DJADIN MEDIA– Wali Kota Bandar Lampung, Eva Dwiana, kini jadi sorotan tajam publik dan pemangku kepentingan pendidikan setelah sederet kebijakannya dianggap merugikan banyak pihak. Keputusan sepihak membuka pendaftaran murid baru di SMA Swasta Siger 1-4 sebelum memenuhi syarat hukum dan regulasi nasional menimbulkan polemik besar di tengah masyarakat.
Padahal, aturan seperti Permendikbudristek Nomor 36 Tahun 2014, UU Nomor 16 Tahun 2001, dan PP Nomor 66 Tahun 2010 menegaskan pentingnya uji kelayakan sebelum mendirikan lembaga pendidikan formal. Namun, kebijakan Eva melangkahi prosedur tersebut dan mengorbankan ratusan siswa dari keluarga prasejahtera.
Sekolah Belum Layak, Siswa Terlantar
Puluhan murid SMA Siger tak mengikuti kegiatan belajar mengajar dan tidak menjalani Masa Pengenalan Lingkungan Sekolah (MPLS) sesuai jadwal nasional. Mereka kini berada dalam ketidakpastian, tanpa kejelasan jadwal pelajaran, ijazah, apalagi fasilitas pendidikan.
Ironisnya, sekolah negeri yang dipakai untuk SMA Siger harus mengalah. Seorang kepala SMP negeri mengaku terpaksa memajukan jam pulang siswanya menjadi pukul 12.30 karena ruangan akan dipakai oleh SMA Siger.
Ancaman bagi Sekolah Swasta
Kebijakan ini juga dinilai melemahkan ratusan SMA/SMK swasta yang selama ini menjadi tulang punggung pendidikan alternatif di Bandar Lampung. Banyak di antaranya kini terancam tutup karena kalah bersaing dengan sekolah bentuk baru milik Pemkot.
Namun bukannya merekrut guru swasta yang terdampak, Eva justru mengambil tenaga pengajar dari SMP Negeri 38, 39, 44, dan 45, lalu menugaskannya mengajar di sekolah barunya melalui Dinas Pendidikan Kota.
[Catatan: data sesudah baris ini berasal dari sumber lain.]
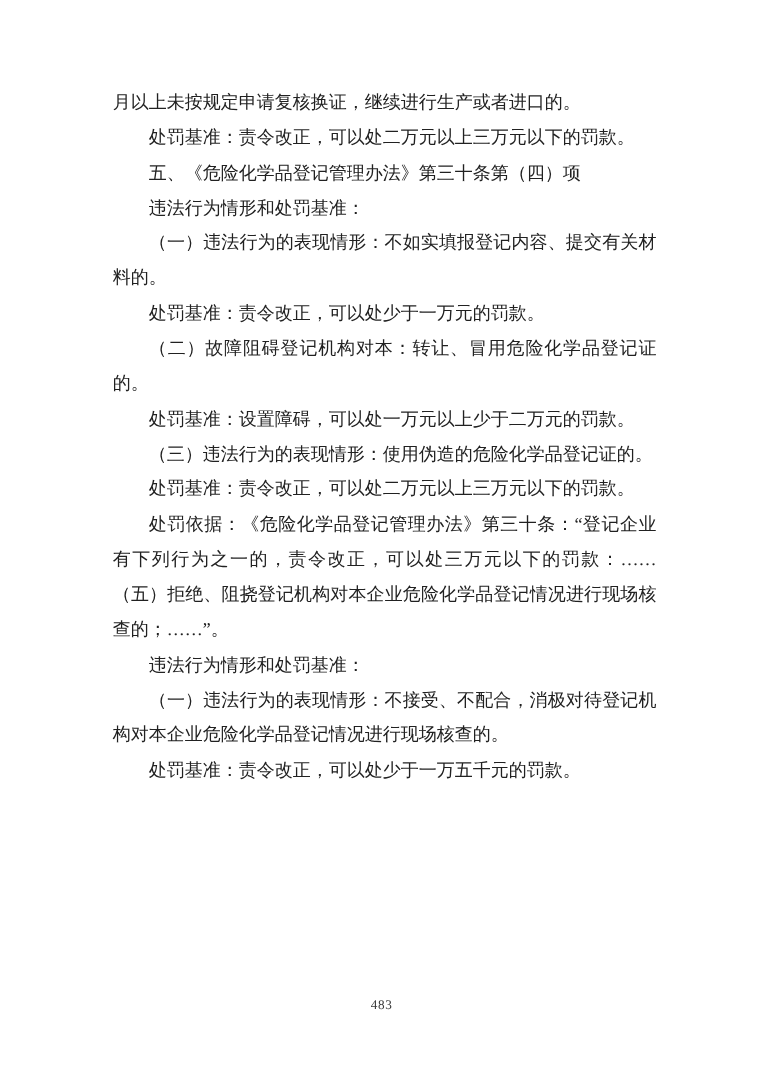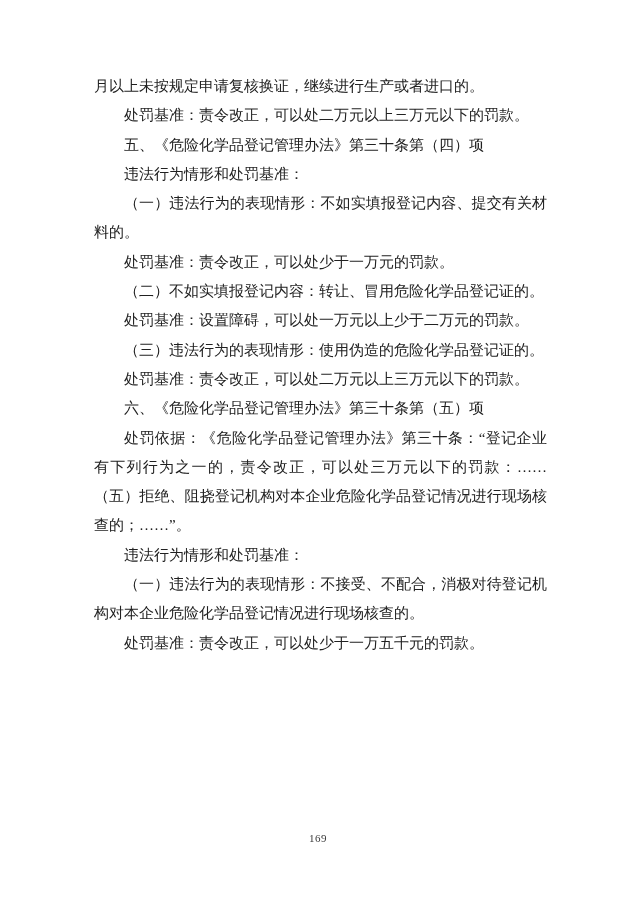--- a/index.html
+++ b/index.html
@@ -55,26 +55,25 @@
 <body>
 
 <div class="page">
   <div class="content" id="paragraphs">
       <p class="para continuation">月以上未按规定申请复核换证，继续进行生产或者进口的。</p>
       <p class="para body">处罚基准：责令改正，可以处二万元以上三万元以下的罚款。</p>
       <p class="para heading">五、《危险化学品登记管理办法》第三十条第（四）项</p>
       <p class="para body">违法行为情形和处罚基准：</p>
       <p class="para body">（一）违法行为的表现情形：不如实填报登记内容、提交有关材料的。</p>
       <p class="para body">处罚基准：责令改正，可以处少于一万元的罚款。</p>
-      <p class="para body">（二）不如实填报登记内容：转让、冒用危险化学品登记证的。</p>
+      <p class="para body">（二）故障阻碍登记机构对本：转让、冒用危险化学品登记证的。</p>
       <p class="para body">处罚基准：设置障碍，可以处一万元以上少于二万元的罚款。</p>
       <p class="para body">（三）违法行为的表现情形：使用伪造的危险化学品登记证的。</p>
       <p class="para body">处罚基准：责令改正，可以处二万元以上三万元以下的罚款。</p>
-      <p class="para heading">六、《危险化学品登记管理办法》第三十条第（五）项</p>
       <p class="para body">处罚依据：《危险化学品登记管理办法》第三十条：“登记企业有下列行为之一的，责令改正，可以处三万元以下的罚款：……（五）拒绝、阻挠登记机构对本企业危险化学品登记情况进行现场核查的；……”。</p>
       <p class="para body">违法行为情形和处罚基准：</p>
       <p class="para body">（一）违法行为的表现情形：不接受、不配合，消极对待登记机构对本企业危险化学品登记情况进行现场核查的。</p>
       <p class="para body">处罚基准：责令改正，可以处少于一万五千元的罚款。</p>
     </div>
   <div class="footer">
-    <span class="page-number">169</span>
+    <span class="page-number">483</span>
   </div>
 </div>
 
 </body></html>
Abaikan Suara Akademisi dan DPRD
DPRD Kota Bandar Lampung serta Dinas Pendidikan Provinsi belum menyetujui pendirian SMA Siger. Bahkan, Pakar Kebijakan Publik Unila, Dedy Hermawan, sudah mengingatkan pentingnya kajian menyeluruh. Namun, peringatan itu seakan diabaikan. Eva tetap “gaspol”, termasuk rencana kontroversial membongkar Terminal Panjang demi pembangunan gedung SMA Siger.
Warga Kecil Dilupakan, Pungli Diabaikan
Salah satu video yang diunggah di akun Instagram resmi Eva memperlihatkan dirinya berselisih dengan warga penyewa kios di Terminal Panjang. Mereka mengaku telah menyetor uang sewa ke kepala UPT, tapi bukannya diusut, aduan pungli itu justru dibungkam.
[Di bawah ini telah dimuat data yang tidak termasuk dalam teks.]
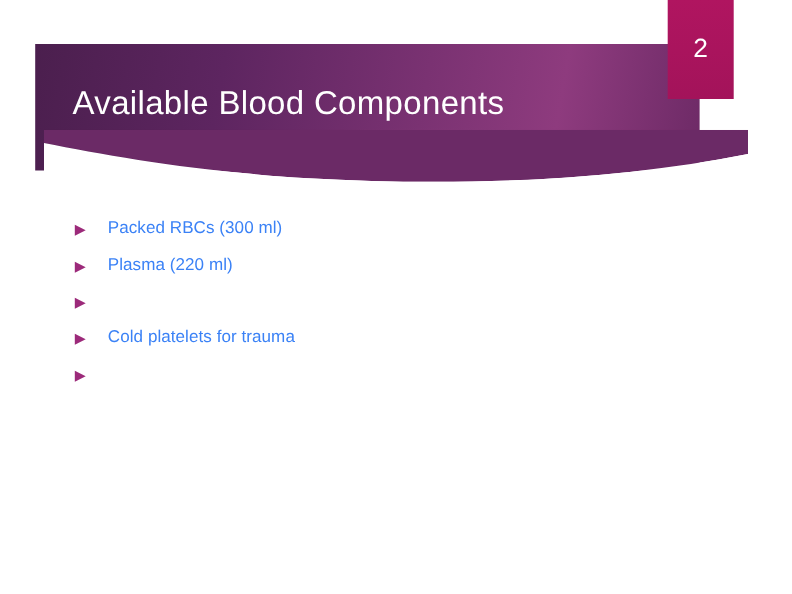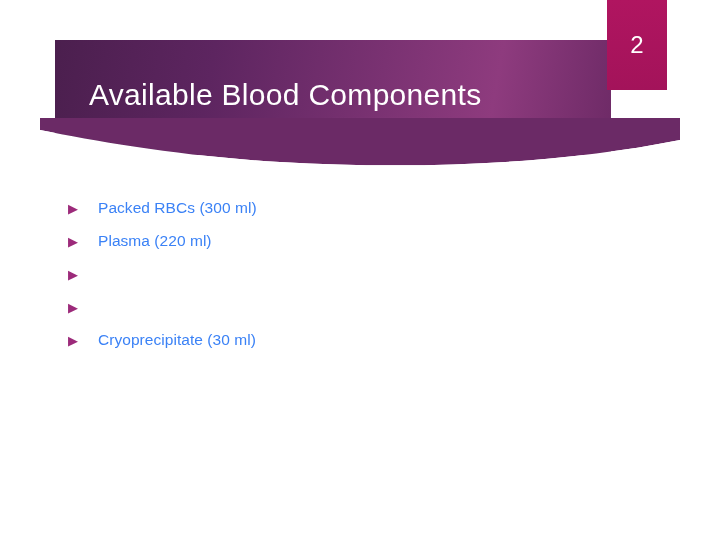--- a/index.html
+++ b/index.html
@@ -21,26 +21,27 @@
     top: 0;
     width: 720px;
     height: 540px;
     background: #ffffff;
     overflow: hidden;
   }
 
   
   .header-band {
     position: absolute;
-    left: 55px;
+    left: 32px;
     top: 40px;
     width: 556px;
     height: 115px;
     background: linear-gradient(100deg, #4b1f4e 0%, #5d2560 28%, #7a3272 58%, #8e3b7e 78%, #6d2a66 100%);
     overflow: hidden;
+    padding-left: 48px;
   }
   
   .header-curve {
     position: absolute;
     left: 40px;
     top: 118px;
     width: 640px;
     height: 50px;
     overflow: hidden;
     pointer-events: none;
@@ -148,20 +149,20 @@
     </div>
     <div class="bullet-row">
       <span class="bullet-marker">▶</span>
       <span class="bullet-text">Plasma (220 ml)</span>
     </div>
     <div class="bullet-row">
       <span class="bullet-marker">▶</span>
     </div>
     <div class="bullet-row">
       <span class="bullet-marker">▶</span>
+      <span class="bullet-text">Cold platelets for trauma</span>
     </div>
     <div class="bullet-row">
       <span class="bullet-marker">▶</span>
-      <span class="bullet-text">Cryoprecipitate (30 ml)</span>
     </div>
   </div>
 
 </div>
 
 </body></html>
Pada saat yang sama, insentif Ketua RT dan Kepala Lingkungan pun menunggak, sementara Pemkot sibuk menyokong proyek-proyek raksasa yang dituding tak pro-rakyat.
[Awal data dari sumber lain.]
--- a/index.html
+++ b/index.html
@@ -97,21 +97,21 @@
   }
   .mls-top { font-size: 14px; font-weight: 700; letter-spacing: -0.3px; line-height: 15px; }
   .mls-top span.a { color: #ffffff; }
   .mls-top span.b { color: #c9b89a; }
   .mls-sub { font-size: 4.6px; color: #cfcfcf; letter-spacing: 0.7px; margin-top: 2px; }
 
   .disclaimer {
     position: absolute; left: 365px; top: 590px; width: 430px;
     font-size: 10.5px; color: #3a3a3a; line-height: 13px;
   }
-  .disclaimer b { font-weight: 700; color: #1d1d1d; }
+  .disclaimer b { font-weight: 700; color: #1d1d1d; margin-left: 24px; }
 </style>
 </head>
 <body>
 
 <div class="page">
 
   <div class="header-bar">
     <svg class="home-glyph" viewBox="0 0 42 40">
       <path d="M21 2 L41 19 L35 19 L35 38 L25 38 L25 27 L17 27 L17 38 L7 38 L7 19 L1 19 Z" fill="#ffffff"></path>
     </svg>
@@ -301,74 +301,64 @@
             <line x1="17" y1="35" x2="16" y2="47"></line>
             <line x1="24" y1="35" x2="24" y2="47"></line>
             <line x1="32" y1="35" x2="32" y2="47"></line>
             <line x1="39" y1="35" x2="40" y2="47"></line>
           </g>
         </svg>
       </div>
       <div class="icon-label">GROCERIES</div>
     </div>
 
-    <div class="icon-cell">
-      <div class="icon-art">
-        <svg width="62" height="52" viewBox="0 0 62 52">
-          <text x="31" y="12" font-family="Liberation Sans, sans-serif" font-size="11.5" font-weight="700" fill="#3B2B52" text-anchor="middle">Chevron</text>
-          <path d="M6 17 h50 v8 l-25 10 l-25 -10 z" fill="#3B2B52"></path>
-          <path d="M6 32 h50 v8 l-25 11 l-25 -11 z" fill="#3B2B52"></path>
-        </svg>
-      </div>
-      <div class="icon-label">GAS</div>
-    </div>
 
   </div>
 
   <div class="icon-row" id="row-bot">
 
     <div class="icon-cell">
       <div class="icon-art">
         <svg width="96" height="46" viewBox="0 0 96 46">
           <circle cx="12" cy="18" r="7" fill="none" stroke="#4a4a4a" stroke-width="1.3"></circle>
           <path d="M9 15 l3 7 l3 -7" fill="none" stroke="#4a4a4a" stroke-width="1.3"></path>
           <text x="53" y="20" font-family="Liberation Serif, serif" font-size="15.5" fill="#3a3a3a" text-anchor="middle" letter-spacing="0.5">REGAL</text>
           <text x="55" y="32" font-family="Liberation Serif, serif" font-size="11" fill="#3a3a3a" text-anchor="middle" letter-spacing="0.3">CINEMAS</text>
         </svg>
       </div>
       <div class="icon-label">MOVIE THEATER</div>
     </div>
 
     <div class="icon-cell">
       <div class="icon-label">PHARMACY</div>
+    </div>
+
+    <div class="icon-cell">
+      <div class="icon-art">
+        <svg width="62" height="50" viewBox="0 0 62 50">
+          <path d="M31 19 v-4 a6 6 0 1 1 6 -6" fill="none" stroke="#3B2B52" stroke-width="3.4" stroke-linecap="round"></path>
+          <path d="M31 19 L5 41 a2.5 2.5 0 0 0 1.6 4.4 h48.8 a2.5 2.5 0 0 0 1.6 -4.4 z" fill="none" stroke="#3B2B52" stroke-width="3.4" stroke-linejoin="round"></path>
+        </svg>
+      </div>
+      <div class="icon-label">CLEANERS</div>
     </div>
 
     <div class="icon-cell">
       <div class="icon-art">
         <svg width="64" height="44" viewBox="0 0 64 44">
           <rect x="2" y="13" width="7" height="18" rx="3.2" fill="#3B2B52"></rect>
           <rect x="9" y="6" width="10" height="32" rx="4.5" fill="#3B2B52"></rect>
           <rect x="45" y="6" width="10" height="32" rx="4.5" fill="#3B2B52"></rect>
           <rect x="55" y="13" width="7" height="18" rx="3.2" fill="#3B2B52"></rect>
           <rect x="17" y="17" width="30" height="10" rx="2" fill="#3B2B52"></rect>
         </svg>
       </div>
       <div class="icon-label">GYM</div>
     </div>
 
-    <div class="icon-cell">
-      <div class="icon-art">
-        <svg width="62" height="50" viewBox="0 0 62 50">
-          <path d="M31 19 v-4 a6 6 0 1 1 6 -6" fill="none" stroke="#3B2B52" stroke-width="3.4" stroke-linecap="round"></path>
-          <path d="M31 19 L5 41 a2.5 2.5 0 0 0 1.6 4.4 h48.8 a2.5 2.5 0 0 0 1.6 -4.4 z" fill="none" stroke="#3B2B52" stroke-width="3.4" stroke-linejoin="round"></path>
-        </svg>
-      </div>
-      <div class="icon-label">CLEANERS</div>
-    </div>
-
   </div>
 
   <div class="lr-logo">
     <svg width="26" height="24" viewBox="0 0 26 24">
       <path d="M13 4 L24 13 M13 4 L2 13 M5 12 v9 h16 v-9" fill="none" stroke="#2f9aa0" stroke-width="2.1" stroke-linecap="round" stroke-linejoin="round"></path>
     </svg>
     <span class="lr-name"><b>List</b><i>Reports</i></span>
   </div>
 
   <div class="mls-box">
Jembatan Gantung dan JPO, RTH Ditinggalkan
Pemerintah Kota malah mengucurkan anggaran untuk Jembatan Penyeberangan Orang (JPO) dan proyek jembatan gantung wisata, bukan untuk memperluas Ruang Terbuka Hijau (RTH) yang krusial bagi kualitas hidup warga kota.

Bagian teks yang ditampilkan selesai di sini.